This improves indexing and navigation only. Debugger and runtime imports still follow the installed interpreter environment.

Code Quality

# Format & lint (recommended)
uv run ruff format chipcompiler/ test/
uv run ruff check chipcompiler/ test/

# Type check
uv run ty check              # Recommended (configured in pyproject.toml)
uv run pyright chipcompiler/
uv run mypy chipcompiler/

# Legacy
uv run black chipcompiler/ test/
uv run isort chipcompiler/ test/

Testing

uv run pytest test/                                    # All tests
uv run pytest test/test_tools_yosys_utility.py -v     # Specific file
uv run pytest test/ --cov=chipcompiler --cov-report=term-missing  # Coverage
uv run pytest test/formal/ -v                          # Formal verification tests only

Formal Verification

z3-based formal verification. See test/formal/README.md for details on the approach, test inventory, and known bugs found.

Add a New EDA Tool

1. Create Structure

mkdir -p chipcompiler/tools/<tool_name>/{configs,scripts}
touch chipcompiler/tools/<tool_name>/{__init__.py,builder.py,runner.py,utility.py}

2. Implement Interface

builder.py:

from chipcompiler.data import Workspace, WorkspaceStep, StepEnum

def build_step(workspace: Workspace, step: StepEnum) -> WorkspaceStep:
    return WorkspaceStep(workspace=workspace, step=step, tool="<tool_name>")
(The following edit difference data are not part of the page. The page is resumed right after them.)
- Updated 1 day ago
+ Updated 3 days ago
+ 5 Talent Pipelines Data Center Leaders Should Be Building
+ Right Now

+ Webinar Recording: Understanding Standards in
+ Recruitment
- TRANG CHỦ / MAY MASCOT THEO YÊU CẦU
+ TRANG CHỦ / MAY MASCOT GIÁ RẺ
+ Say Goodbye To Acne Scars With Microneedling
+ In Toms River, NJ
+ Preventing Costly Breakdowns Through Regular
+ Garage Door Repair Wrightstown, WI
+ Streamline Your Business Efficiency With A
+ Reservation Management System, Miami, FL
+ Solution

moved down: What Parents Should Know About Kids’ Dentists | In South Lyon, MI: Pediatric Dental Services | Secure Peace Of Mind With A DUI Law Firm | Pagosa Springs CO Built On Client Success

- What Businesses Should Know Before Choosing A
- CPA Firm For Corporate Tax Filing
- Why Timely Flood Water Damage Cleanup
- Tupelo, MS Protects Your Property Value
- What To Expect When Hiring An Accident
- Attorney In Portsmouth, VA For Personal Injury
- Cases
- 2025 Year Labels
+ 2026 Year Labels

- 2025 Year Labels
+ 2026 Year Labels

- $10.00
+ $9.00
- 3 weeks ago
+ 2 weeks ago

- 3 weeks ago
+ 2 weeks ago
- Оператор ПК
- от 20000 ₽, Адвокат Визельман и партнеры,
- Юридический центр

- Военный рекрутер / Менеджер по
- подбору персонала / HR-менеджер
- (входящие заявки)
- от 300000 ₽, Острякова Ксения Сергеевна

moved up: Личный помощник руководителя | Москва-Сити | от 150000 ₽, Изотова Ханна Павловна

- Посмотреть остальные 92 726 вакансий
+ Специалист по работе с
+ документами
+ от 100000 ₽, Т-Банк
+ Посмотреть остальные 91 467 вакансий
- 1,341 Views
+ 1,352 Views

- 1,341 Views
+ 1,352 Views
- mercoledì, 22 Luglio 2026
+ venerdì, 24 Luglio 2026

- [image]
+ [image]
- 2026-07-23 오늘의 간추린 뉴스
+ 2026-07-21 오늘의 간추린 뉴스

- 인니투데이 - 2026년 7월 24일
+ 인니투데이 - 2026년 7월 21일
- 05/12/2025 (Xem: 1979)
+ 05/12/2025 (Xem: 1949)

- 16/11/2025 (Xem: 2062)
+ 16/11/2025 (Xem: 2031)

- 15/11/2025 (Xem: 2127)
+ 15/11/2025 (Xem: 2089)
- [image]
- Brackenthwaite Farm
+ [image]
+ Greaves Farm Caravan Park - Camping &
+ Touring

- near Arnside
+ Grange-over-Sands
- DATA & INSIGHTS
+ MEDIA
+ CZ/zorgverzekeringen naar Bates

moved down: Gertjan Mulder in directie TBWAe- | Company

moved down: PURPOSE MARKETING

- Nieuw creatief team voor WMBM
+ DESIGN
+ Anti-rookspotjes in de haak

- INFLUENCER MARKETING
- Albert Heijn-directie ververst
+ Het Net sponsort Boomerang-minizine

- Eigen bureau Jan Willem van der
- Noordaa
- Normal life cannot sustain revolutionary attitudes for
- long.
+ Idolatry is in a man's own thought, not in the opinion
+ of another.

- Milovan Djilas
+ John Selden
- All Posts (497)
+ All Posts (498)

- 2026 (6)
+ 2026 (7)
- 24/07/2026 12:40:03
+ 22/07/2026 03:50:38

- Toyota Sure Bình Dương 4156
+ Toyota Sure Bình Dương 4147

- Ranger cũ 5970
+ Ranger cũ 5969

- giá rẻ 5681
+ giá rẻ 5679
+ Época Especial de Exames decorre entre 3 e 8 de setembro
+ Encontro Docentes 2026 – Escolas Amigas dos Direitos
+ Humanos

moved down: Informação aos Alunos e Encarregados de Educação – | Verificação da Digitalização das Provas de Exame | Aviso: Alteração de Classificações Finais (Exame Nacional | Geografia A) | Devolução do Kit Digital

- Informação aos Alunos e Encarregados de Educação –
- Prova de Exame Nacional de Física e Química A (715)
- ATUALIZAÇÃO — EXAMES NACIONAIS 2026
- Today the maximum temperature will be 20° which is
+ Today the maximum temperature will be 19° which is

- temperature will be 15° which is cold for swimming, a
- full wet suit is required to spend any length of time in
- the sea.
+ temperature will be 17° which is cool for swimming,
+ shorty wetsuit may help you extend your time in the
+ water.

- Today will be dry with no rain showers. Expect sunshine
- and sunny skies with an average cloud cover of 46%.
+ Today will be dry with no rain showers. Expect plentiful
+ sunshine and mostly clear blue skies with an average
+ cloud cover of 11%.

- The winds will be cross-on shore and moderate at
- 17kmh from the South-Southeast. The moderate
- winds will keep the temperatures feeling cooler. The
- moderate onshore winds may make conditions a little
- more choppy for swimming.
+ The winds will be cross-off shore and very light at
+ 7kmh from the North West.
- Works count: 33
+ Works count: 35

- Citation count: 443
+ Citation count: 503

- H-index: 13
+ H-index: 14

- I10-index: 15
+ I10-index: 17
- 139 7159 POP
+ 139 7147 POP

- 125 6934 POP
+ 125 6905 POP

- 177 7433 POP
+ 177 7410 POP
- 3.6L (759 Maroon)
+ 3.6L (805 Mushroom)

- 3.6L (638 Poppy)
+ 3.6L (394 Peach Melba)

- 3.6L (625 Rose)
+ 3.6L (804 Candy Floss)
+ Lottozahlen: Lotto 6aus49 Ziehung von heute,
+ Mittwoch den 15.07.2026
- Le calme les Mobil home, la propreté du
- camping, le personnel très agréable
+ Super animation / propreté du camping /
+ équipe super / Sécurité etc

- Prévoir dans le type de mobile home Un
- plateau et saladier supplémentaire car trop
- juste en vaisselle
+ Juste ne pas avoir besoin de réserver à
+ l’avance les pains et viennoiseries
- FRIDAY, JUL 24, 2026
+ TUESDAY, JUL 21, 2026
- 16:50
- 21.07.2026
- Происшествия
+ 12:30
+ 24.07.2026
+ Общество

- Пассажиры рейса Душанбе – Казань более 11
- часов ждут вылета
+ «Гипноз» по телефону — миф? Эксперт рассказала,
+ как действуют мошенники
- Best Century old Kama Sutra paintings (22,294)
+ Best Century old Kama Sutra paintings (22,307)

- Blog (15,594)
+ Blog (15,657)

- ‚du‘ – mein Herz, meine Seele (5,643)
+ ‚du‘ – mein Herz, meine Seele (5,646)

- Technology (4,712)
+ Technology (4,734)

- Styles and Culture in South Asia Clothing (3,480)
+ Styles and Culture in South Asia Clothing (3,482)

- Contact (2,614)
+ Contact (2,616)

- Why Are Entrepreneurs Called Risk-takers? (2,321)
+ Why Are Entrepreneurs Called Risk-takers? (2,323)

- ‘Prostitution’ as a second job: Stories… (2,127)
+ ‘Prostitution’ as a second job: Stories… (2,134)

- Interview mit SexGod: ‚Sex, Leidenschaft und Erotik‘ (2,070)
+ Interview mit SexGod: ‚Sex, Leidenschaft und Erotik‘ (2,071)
def build_step_space(workspace_step: WorkspaceStep) -> None:
    workspace_step.create_directories()

def build_step_config(workspace_step: WorkspaceStep) -> None:
    config = {"input": workspace_step.input_path, "output": workspace_step.output_path}
    workspace_step.write_config(config)

runner.py:

import subprocess
from chipcompiler.data import WorkspaceStep, StateEnum

def is_eda_exist() -> bool:
    try:
        subprocess.run(["<tool_name>", "--version"], capture_output=True, check=True)
        return True
    except (subprocess.CalledProcessError, FileNotFoundError):
        return False

def run_step(workspace_step: WorkspaceStep) -> StateEnum:
    try:
        result = subprocess.run(
            ["<tool_name>", "-c", workspace_step.config_file],
            cwd=workspace_step.path, capture_output=True, timeout=workspace_step.timeout
        )
        return StateEnum.Success if result.returncode == 0 else StateEnum.Incomplete
    except Exception as e:
        workspace_step.log_error(str(e))
        return StateEnum.Incomplete

init.py:

from .builder import build_step, build_step_space, build_step_config
from .runner import is_eda_exist, run_step

__all__ = ["build_step", "build_step_space", "build_step_config", "is_eda_exist", "run_step"]

3. Add Configs & Scripts

• JSON templates in configs/
• TCL/Python/Shell scripts in scripts/

4. Integrate into Flow

Update EngineFlow.build_default_steps() or use add_step().

5. Write Tests

# test/test_tools_<tool_name>.py
import pytest
from chipcompiler.tools.<tool_name> import is_eda_exist, run_step

@pytest.mark.skipif(not is_eda_exist(), reason="<tool_name> not installed")
def test_run_step():
    # Test implementation
    pass

Integrating a Thirdparty Tool into the Build System

ECC uses a dual-build strategy: uv-managed Python deps for dev, Bazel (+ Nix) for release. Reference ecc-dreamplace as a working example.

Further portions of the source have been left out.